Есть тут и центральные, московские и киевские, газеты. Я больше всего люблю свою «Наднипрянскую правду». От областной, херсонской, газеты веет родным и знакомым. Я ее прочитываю до мелкошрифтных объявлений. На них особенно забывается замечтавшийся взгляд. Например, маленькая рамочка — а в ней: «В городском театре ежедневные гастроли артистов Ивер и Нельсон»! Опять же — старые знакомые! Кто еще, кроме детдомовца, может похвалиться, что видел этих бесподобных артистов. Я еще тогда все гадал, какая же из этих двух фамилий обозначает мужчину, какая — женщину. И по афишам, розовым, на всех заборах, на всех круглых тумбах — этого не узнать было. Ивер и Нельсон! Это звучало не просто заманчиво, — неизведанно, как музыка, как мечта о странах дальних, о какой-то недоступной красоте. Это звучало как аккорд гавайской гитары в руках ловкого матроса — с придыханием, стенанием, щемящей тайной. Какие есть люди на свете, с какими фамилиями! Не знал я, что галантность уступает всюду первое место — даме. Даже на афише, даже в таком честолюбивом деле, как искусство!
…Скорей всего — это были артисты цирка. То, что они делали на сцене, мало походило на танец. Коренастый, весь в буграх мышц и мускулов, с волосатой грудью и синевой от тщательно бритых щек, он, Нельсон, казалось, тем лишь и был озабочен, чтоб партнерша, хрупкая и длинноногая Ивер, как можно меньше касалась ногами земли и как можно больше витала в воздухе. Она танцевала по сути у него на руках, на плечах, на голове. На небе!
Ивер и Нельсон!.. Я пережил вас, моя память обязана перед вами, перед вашим ослепительным для нас, провинциальных детдомовцев далеких тридцатых, искусством. В анналах истории отечественного искусства нет ваших имен. Жаль, вы были честными тружениками эстрады. И пусть память о вас хранит типографская краска этих строк.
…Со дна неумолимой и жадной Леты память моя извлекает вас на поверхность, забытых кумиров тех дней, танцоров Ивер и Нельсон!
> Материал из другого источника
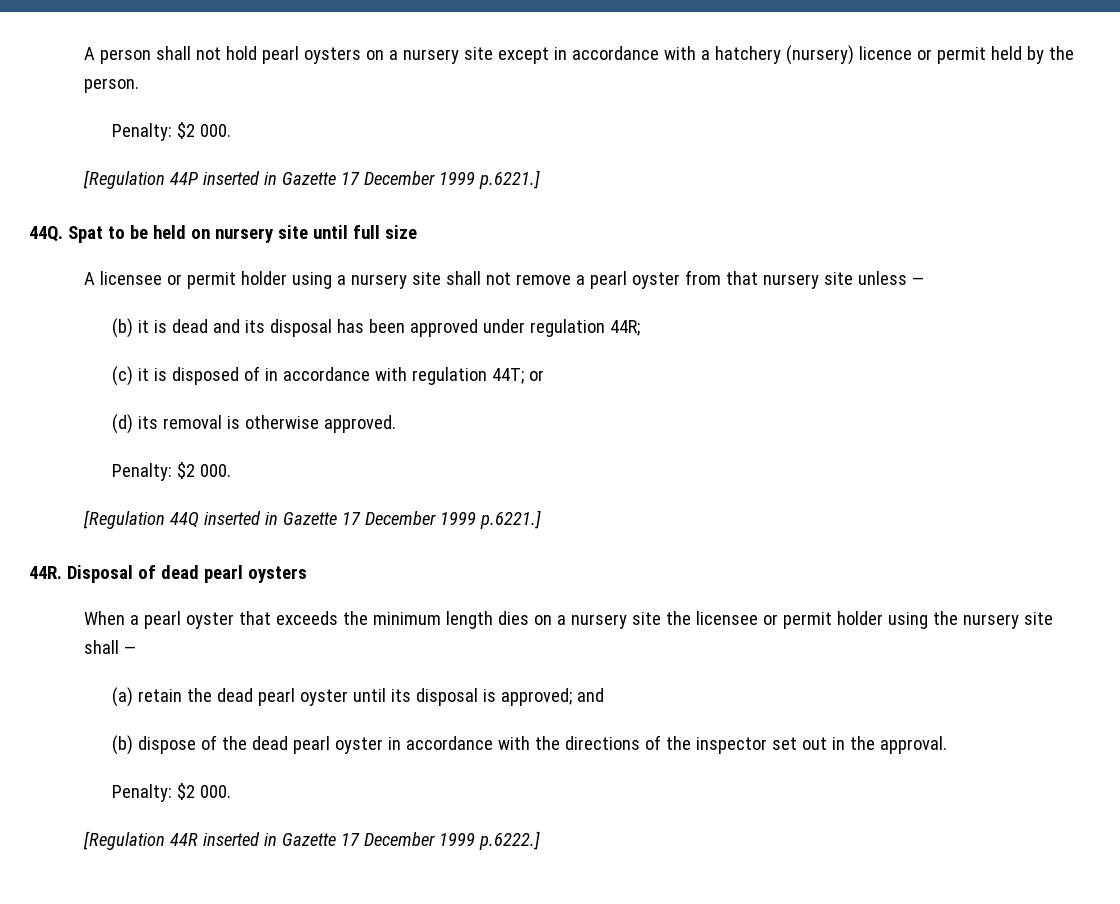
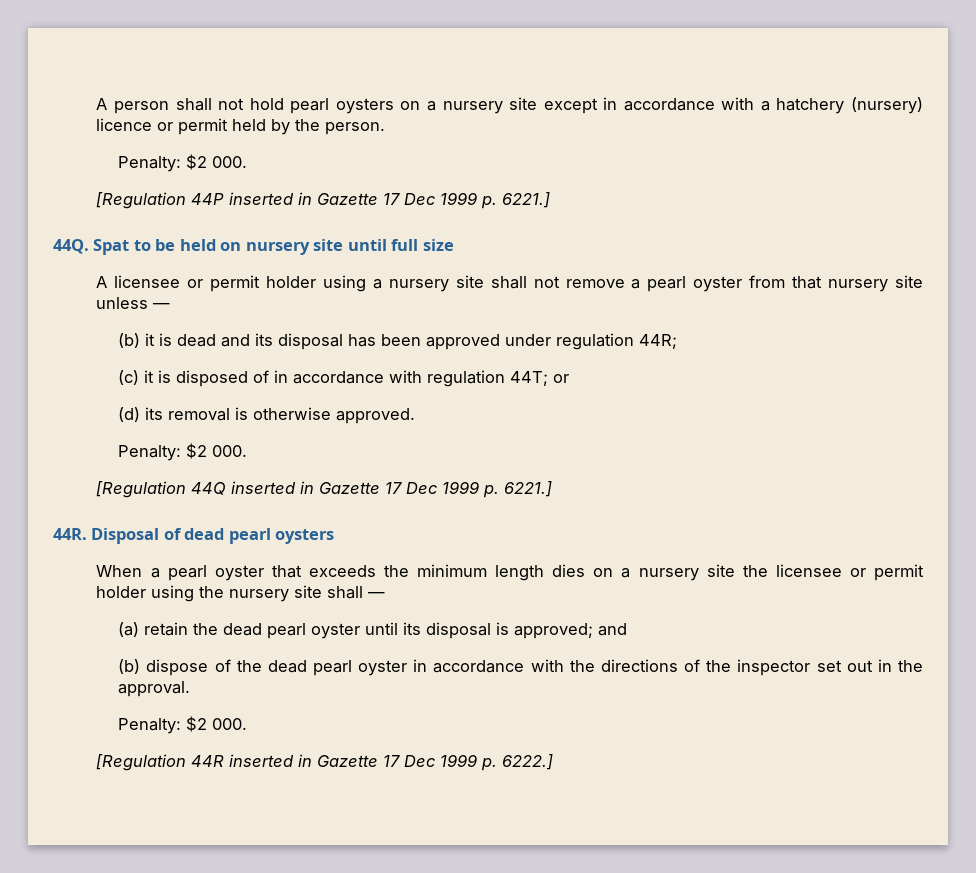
- [Regulation 44P inserted in Gazette 17 December 1999 p.6221.]
+ [Regulation 44P inserted in Gazette 17 Dec 1999 p. 6221.]
- [Regulation 44Q inserted in Gazette 17 December 1999 p.6221.]
+ [Regulation 44Q inserted in Gazette 17 Dec 1999 p. 6221.]
- [Regulation 44R inserted in Gazette 17 December 1999 p.6222.]
+ [Regulation 44R inserted in Gazette 17 Dec 1999 p. 6222.]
Кто бы вас вспомнил, кто бы воскресил из забвенья, если бы нам, приютским, Белла Григорьевна не доставала билеты — совершенно бесплатно — на галерку городского театра?.. Как птенцы в гнезде, мы теснимся в ложах, обитых красным бархатом, в высоких ложах четвертого, самого высокого, яруса, полагая, что этим ярусом, его высотой, нам оказана особая честь. Сверкают люстры под потолком, сияет золотая тяжелая лепка снаружи лож (нагнувшись, можно рукой ощупать эту золотую лепку! Херсон всегда тянулся за Одессой, вкус его всегда оставался подражательным!).
Ивер и Нельсон!.. Эти слова рождали ожидание чуда, мальчишескую мечту, этими словами говорил май родного, ставшего родным, города на Днепре, города пароходов и акаций, трехсотлетнего дуба в середине парка и таинственных развалин старой турецкой крепости — Валов. Ивер и Нельсон — минуты праздника детдомовского детства, — я помню вас!.. Я и нынче вами дорожу.